Required action ▸
Take the data below and copy exactly the lines starting at the one with "[222,1007,244,1016] rails ->" and finishing at the one with "[39,1217,64,1225] Note ->", both included.

Records shown ▸
┌──

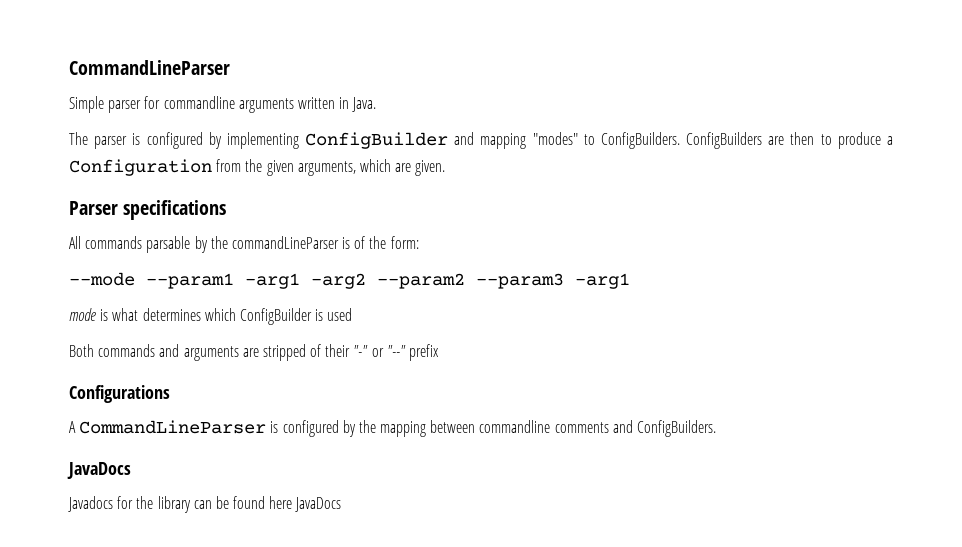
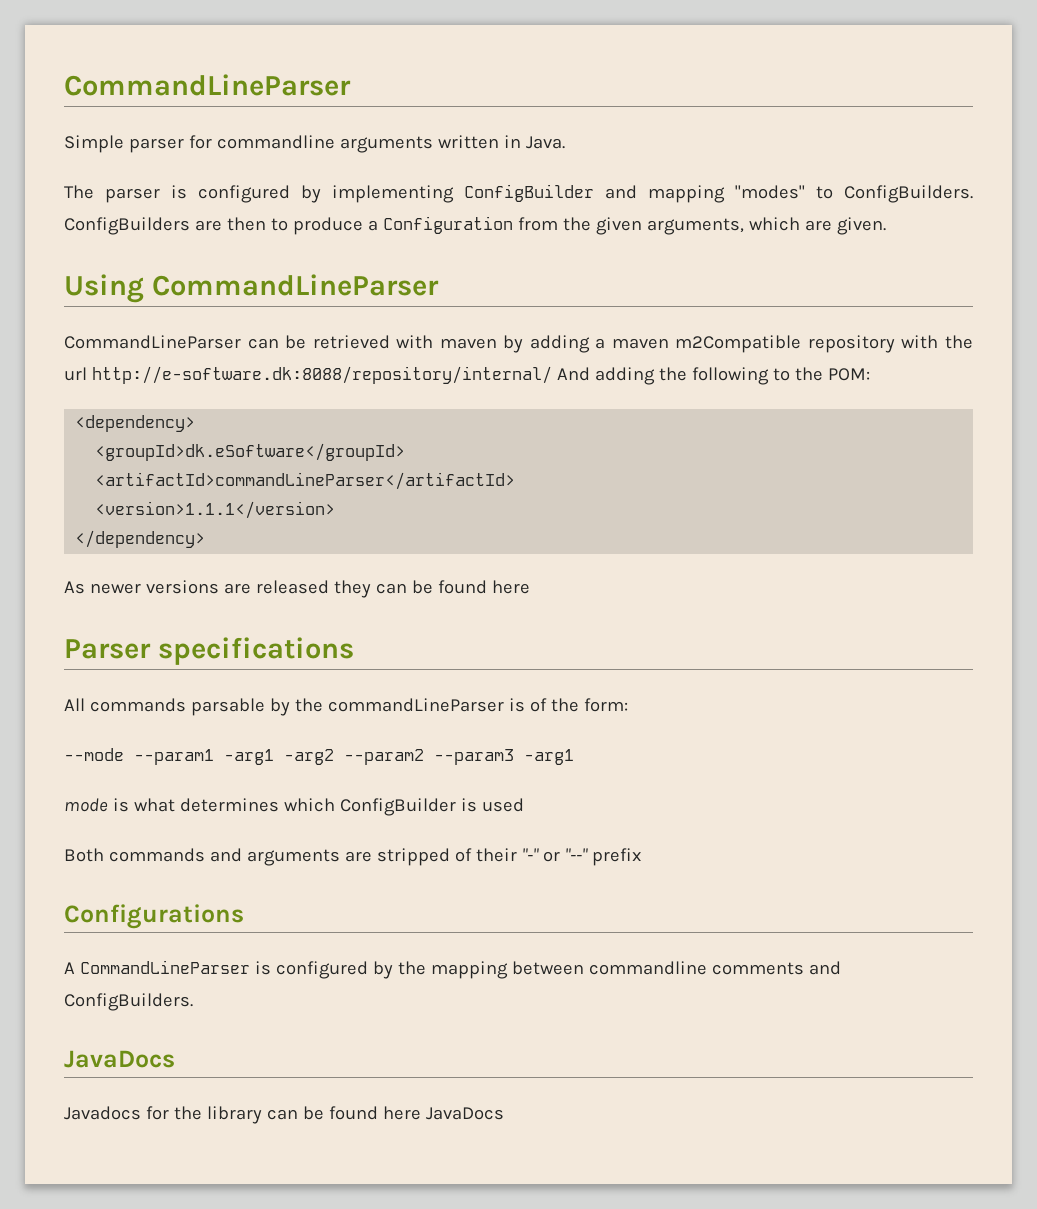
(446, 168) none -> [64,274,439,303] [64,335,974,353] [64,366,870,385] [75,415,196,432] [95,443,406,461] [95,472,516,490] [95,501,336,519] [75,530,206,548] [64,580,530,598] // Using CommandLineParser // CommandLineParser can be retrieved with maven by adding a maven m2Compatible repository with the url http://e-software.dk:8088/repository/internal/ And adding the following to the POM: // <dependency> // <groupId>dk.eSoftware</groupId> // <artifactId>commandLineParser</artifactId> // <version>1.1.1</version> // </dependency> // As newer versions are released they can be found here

└──
┌──

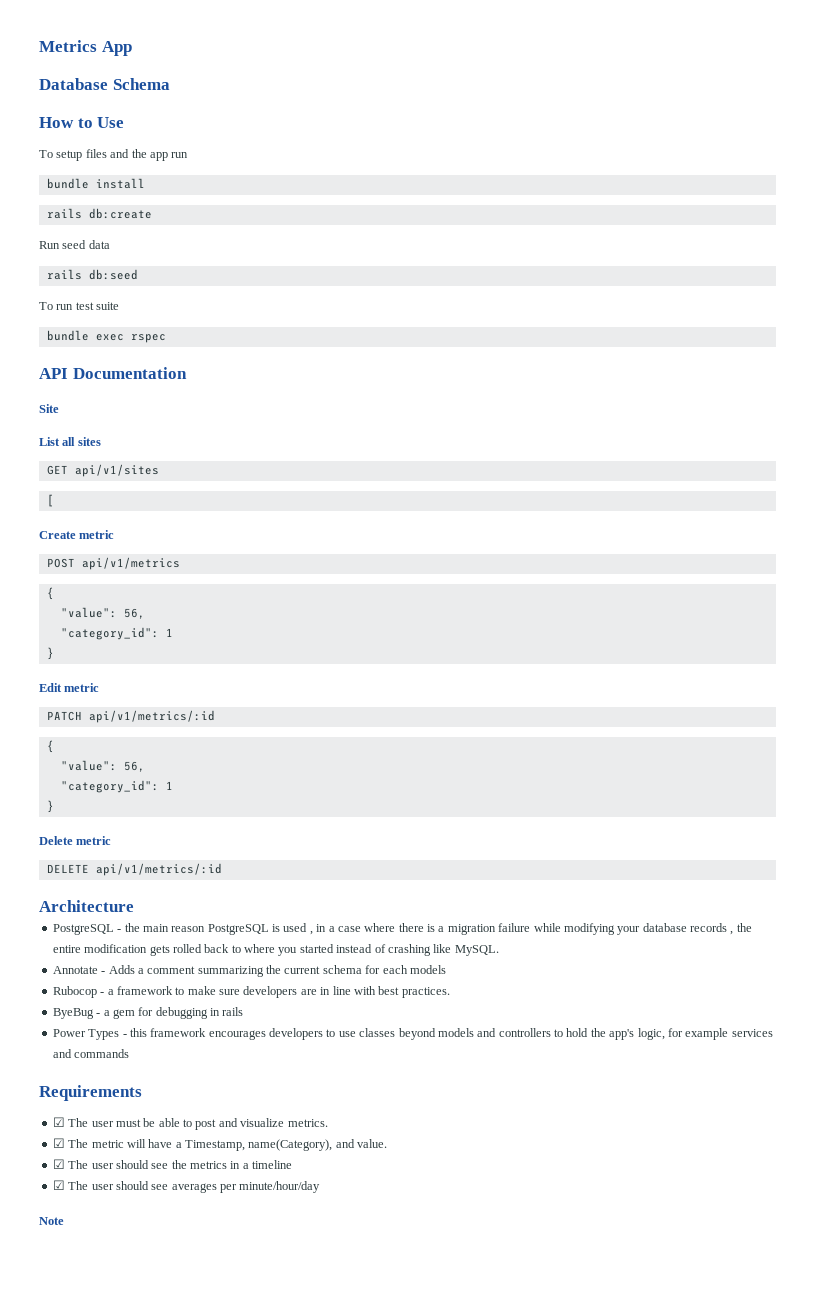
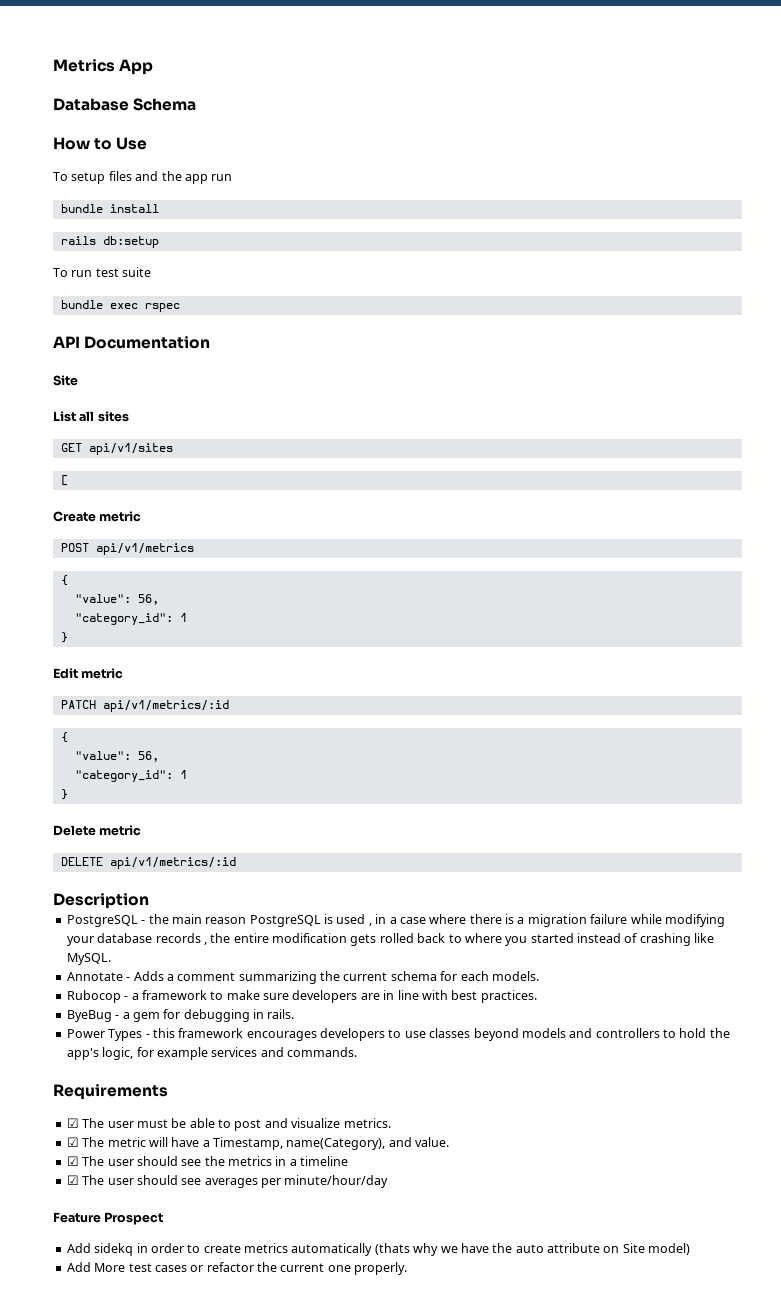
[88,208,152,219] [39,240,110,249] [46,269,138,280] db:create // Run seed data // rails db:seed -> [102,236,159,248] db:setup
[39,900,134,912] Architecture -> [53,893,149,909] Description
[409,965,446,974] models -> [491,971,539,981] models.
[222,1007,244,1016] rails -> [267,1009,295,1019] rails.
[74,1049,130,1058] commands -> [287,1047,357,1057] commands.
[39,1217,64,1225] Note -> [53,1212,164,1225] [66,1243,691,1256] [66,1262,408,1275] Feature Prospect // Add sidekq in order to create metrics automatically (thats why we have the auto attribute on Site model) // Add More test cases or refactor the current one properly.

└──
┌──

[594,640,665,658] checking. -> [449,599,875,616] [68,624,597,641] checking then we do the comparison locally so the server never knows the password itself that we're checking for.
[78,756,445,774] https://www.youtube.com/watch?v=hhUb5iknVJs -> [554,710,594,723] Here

└──

Result for this task ▸
[222,1007,244,1016] rails -> [267,1009,295,1019] rails.
[74,1049,130,1058] commands -> [287,1047,357,1057] commands.
[39,1217,64,1225] Note -> [53,1212,164,1225] [66,1243,691,1256] [66,1262,408,1275] Feature Prospect // Add sidekq in order to create metrics automatically (thats why we have the auto attribute on Site model) // Add More test cases or refactor the current one properly.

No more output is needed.